Modification records

********

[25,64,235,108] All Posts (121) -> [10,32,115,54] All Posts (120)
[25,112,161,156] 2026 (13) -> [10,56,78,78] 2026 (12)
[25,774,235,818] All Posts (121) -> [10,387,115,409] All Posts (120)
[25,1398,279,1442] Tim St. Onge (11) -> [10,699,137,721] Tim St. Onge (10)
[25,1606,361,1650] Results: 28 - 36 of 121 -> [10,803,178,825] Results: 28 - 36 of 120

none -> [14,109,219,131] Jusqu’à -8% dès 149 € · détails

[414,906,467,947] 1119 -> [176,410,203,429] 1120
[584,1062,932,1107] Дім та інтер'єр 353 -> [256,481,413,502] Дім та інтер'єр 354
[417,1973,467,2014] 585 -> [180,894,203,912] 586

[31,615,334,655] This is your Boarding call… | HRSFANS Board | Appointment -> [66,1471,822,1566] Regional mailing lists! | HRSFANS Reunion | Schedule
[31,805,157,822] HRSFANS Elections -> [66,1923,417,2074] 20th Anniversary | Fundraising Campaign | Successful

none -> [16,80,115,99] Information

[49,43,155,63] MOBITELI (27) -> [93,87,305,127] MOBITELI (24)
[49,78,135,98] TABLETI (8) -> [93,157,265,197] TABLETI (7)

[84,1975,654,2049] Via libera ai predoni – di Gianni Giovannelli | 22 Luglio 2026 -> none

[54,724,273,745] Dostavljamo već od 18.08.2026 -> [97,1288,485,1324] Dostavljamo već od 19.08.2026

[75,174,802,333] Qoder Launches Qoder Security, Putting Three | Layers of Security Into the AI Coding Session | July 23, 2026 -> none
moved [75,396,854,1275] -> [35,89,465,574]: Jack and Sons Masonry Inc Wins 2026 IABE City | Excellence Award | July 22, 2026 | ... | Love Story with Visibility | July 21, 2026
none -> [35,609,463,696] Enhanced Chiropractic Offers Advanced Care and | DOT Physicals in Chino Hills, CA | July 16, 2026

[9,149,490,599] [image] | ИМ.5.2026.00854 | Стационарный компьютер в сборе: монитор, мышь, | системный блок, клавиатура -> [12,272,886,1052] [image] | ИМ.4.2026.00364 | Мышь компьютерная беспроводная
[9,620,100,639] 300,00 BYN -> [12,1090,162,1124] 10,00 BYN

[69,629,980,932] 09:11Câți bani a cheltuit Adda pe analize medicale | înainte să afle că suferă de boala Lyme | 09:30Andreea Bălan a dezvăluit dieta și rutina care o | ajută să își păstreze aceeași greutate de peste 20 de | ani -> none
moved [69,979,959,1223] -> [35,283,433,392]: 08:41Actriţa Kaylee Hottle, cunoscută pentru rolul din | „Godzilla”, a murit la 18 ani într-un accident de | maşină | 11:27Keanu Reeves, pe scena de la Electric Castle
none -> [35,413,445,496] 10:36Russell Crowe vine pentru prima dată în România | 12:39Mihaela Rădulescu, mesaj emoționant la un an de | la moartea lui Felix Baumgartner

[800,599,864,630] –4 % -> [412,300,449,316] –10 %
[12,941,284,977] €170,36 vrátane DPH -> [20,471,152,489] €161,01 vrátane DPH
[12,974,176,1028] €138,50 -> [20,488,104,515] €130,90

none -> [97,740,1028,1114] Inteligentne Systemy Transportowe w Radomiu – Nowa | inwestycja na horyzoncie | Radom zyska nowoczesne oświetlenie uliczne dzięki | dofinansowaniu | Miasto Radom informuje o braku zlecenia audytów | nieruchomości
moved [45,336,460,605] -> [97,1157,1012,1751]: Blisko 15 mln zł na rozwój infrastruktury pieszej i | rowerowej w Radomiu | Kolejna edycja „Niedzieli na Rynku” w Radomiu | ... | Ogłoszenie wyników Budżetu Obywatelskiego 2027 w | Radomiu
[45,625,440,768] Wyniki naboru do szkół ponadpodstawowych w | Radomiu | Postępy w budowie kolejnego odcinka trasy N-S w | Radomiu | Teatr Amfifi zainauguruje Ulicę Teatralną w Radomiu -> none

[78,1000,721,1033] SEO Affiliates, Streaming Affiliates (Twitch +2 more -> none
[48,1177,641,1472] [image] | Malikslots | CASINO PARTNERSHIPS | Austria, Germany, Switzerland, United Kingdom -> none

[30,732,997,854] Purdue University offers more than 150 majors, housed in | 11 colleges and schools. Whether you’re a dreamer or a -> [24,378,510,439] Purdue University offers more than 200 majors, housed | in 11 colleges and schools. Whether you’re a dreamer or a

********

Problem
Would you give the data above again, exactly as written?

Answer space
[25,64,235,108] All Posts (121) -> [10,32,115,54] All Posts (120)
[25,112,161,156] 2026 (13) -> [10,56,78,78] 2026 (12)
[25,774,235,818] All Posts (121) -> [10,387,115,409] All Posts (120)
[25,1398,279,1442] Tim St. Onge (11) -> [10,699,137,721] Tim St. Onge (10)
[25,1606,361,1650] Results: 28 - 36 of 121 -> [10,803,178,825] Results: 28 - 36 of 120

none -> [14,109,219,131] Jusqu’à -8% dès 149 € · détails

[414,906,467,947] 1119 -> [176,410,203,429] 1120
[584,1062,932,1107] Дім та інтер'єр 353 -> [256,481,413,502] Дім та інтер'єр 354
[417,1973,467,2014] 585 -> [180,894,203,912] 586

[31,615,334,655] This is your Boarding call… | HRSFANS Board | Appointment -> [66,1471,822,1566] Regional mailing lists! | HRSFANS Reunion | Schedule
[31,805,157,822] HRSFANS Elections -> [66,1923,417,2074] 20th Anniversary | Fundraising Campaign | Successful

none -> [16,80,115,99] Information

[49,43,155,63] MOBITELI (27) -> [93,87,305,127] MOBITELI (24)
[49,78,135,98] TABLETI (8) -> [93,157,265,197] TABLETI (7)

[84,1975,654,2049] Via libera ai predoni – di Gianni Giovannelli | 22 Luglio 2026 -> none

[54,724,273,745] Dostavljamo već od 18.08.2026 -> [97,1288,485,1324] Dostavljamo već od 19.08.2026

[75,174,802,333] Qoder Launches Qoder Security, Putting Three | Layers of Security Into the AI Coding Session | July 23, 2026 -> none
moved [75,396,854,1275] -> [35,89,465,574]: Jack and Sons Masonry Inc Wins 2026 IABE City | Excellence Award | July 22, 2026 | ... | Love Story with Visibility | July 21, 2026
none -> [35,609,463,696] Enhanced Chiropractic Offers Advanced Care and | DOT Physicals in Chino Hills, CA | July 16, 2026

[9,149,490,599] [image] | ИМ.5.2026.00854 | Стационарный компьютер в сборе: монитор, мышь, | системный блок, клавиатура -> [12,272,886,1052] [image] | ИМ.4.2026.00364 | Мышь компьютерная беспроводная
[9,620,100,639] 300,00 BYN -> [12,1090,162,1124] 10,00 BYN

[69,629,980,932] 09:11Câți bani a cheltuit Adda pe analize medicale | înainte să afle că suferă de boala Lyme | 09:30Andreea Bălan a dezvăluit dieta și rutina care o | ajută să își păstreze aceeași greutate de peste 20 de | ani -> none
moved [69,979,959,1223] -> [35,283,433,392]: 08:41Actriţa Kaylee Hottle, cunoscută pentru rolul din | „Godzilla”, a murit la 18 ani într-un accident de | maşină | 11:27Keanu Reeves, pe scena de la Electric Castle
none -> [35,413,445,496] 10:36Russell Crowe vine pentru prima dată în România | 12:39Mihaela Rădulescu, mesaj emoționant la un an de | la moartea lui Felix Baumgartner

[800,599,864,630] –4 % -> [412,300,449,316] –10 %
[12,941,284,977] €170,36 vrátane DPH -> [20,471,152,489] €161,01 vrátane DPH
[12,974,176,1028] €138,50 -> [20,488,104,515] €130,90

none -> [97,740,1028,1114] Inteligentne Systemy Transportowe w Radomiu – Nowa | inwestycja na horyzoncie | Radom zyska nowoczesne oświetlenie uliczne dzięki | dofinansowaniu | Miasto Radom informuje o braku zlecenia audytów | nieruchomości
moved [45,336,460,605] -> [97,1157,1012,1751]: Blisko 15 mln zł na rozwój infrastruktury pieszej i | rowerowej w Radomiu | Kolejna edycja „Niedzieli na Rynku” w Radomiu | ... | Ogłoszenie wyników Budżetu Obywatelskiego 2027 w | Radomiu
[45,625,440,768] Wyniki naboru do szkół ponadpodstawowych w | Radomiu | Postępy w budowie kolejnego odcinka trasy N-S w | Radomiu | Teatr Amfifi zainauguruje Ulicę Teatralną w Radomiu -> none

[78,1000,721,1033] SEO Affiliates, Streaming Affiliates (Twitch +2 more -> none
[48,1177,641,1472] [image] | Malikslots | CASINO PARTNERSHIPS | Austria, Germany, Switzerland, United Kingdom -> none

[30,732,997,854] Purdue University offers more than 150 majors, housed in | 11 colleges and schools. Whether you’re a dreamer or a -> [24,378,510,439] Purdue University offers more than 200 majors, housed | in 11 colleges and schools. Whether you’re a dreamer or a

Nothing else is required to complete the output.